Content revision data
# # #
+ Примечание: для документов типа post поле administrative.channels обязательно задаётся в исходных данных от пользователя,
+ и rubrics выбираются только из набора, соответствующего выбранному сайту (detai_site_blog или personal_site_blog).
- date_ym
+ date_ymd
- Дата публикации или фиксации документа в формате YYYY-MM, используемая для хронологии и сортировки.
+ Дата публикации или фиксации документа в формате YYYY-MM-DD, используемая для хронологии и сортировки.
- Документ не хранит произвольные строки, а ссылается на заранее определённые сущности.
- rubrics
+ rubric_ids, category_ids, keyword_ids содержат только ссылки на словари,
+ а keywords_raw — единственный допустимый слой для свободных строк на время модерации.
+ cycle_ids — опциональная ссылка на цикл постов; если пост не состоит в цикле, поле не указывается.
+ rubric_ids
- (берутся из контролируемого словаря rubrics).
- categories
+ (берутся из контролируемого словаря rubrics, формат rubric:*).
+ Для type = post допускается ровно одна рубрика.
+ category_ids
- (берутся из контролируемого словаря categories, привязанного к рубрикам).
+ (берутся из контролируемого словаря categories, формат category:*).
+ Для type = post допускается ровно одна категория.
# # #
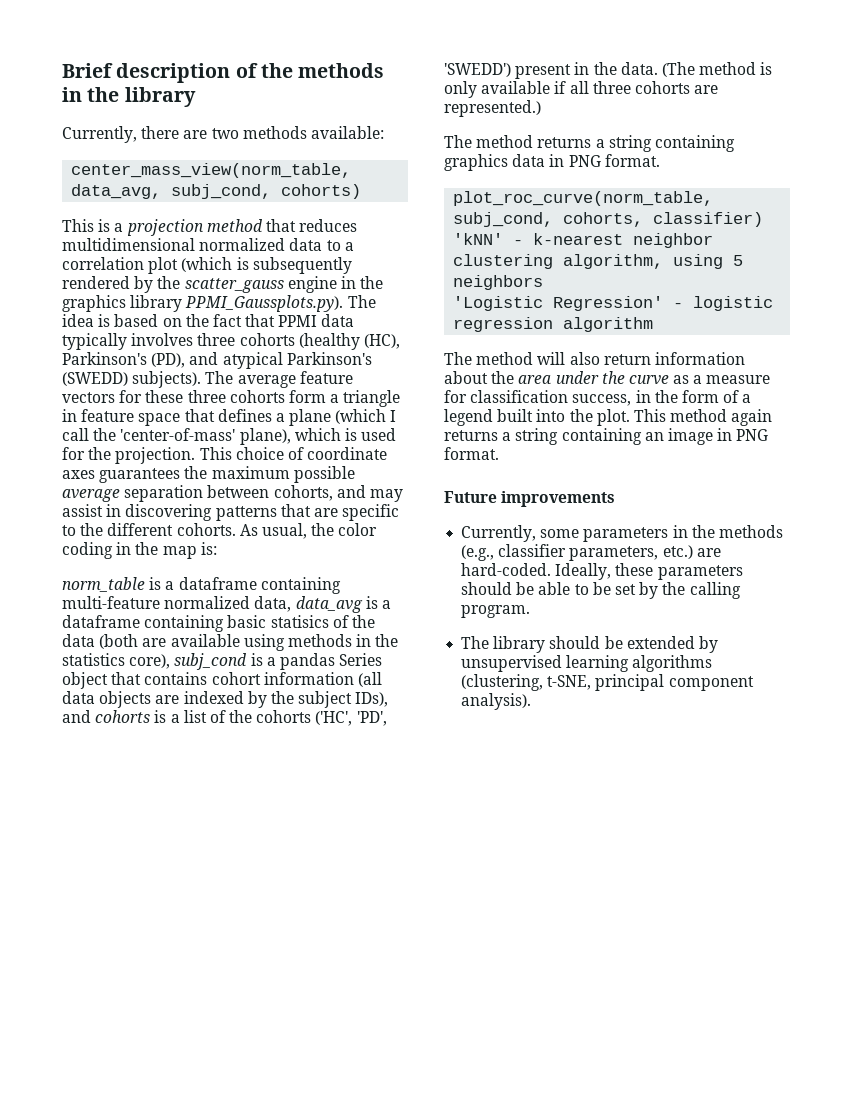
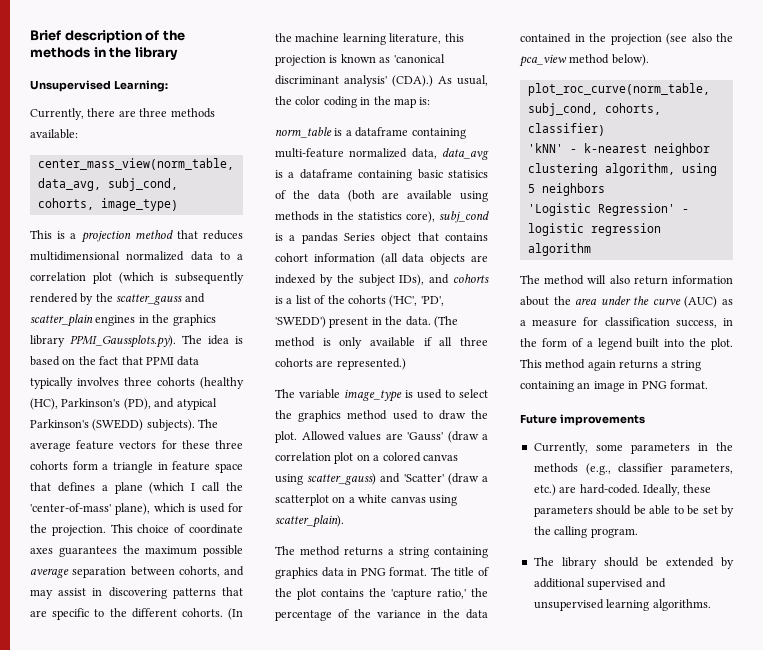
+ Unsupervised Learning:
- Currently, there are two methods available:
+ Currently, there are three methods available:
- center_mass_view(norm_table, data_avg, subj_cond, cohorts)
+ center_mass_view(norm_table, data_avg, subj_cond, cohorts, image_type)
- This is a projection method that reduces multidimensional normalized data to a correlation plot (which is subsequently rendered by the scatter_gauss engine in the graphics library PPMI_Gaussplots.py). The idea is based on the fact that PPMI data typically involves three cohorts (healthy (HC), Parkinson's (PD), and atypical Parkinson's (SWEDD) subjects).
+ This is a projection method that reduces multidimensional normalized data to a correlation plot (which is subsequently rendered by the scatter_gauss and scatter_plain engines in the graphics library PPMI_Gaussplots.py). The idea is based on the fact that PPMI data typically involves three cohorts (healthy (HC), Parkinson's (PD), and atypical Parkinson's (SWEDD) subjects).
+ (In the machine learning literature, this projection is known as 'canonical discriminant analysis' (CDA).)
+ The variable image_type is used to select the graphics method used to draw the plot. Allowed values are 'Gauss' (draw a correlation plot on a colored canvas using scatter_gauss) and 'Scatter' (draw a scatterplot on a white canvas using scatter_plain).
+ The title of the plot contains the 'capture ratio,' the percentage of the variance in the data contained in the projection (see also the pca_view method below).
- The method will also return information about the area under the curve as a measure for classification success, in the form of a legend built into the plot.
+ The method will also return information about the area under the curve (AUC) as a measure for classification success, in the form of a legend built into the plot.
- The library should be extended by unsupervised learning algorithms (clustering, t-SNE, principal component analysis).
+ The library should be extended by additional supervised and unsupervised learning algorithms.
# # #
Using only the entries above, output the line with "there are three", the line with "canvas using scatter_plain).", and all lines between them, exactly as they stand.

Answer to this exercise:
+ Currently, there are three methods available:
- center_mass_view(norm_table, data_avg, subj_cond, cohorts)
+ center_mass_view(norm_table, data_avg, subj_cond, cohorts, image_type)
- This is a projection method that reduces multidimensional normalized data to a correlation plot (which is subsequently rendered by the scatter_gauss engine in the graphics library PPMI_Gaussplots.py). The idea is based on the fact that PPMI data typically involves three cohorts (healthy (HC), Parkinson's (PD), and atypical Parkinson's (SWEDD) subjects).
+ This is a projection method that reduces multidimensional normalized data to a correlation plot (which is subsequently rendered by the scatter_gauss and scatter_plain engines in the graphics library PPMI_Gaussplots.py). The idea is based on the fact that PPMI data typically involves three cohorts (healthy (HC), Parkinson's (PD), and atypical Parkinson's (SWEDD) subjects).
+ (In the machine learning literature, this projection is known as 'canonical discriminant analysis' (CDA).)
+ The variable image_type is used to select the graphics method used to draw the plot. Allowed values are 'Gauss' (draw a correlation plot on a colored canvas using scatter_gauss) and 'Scatter' (draw a scatterplot on a white canvas using scatter_plain).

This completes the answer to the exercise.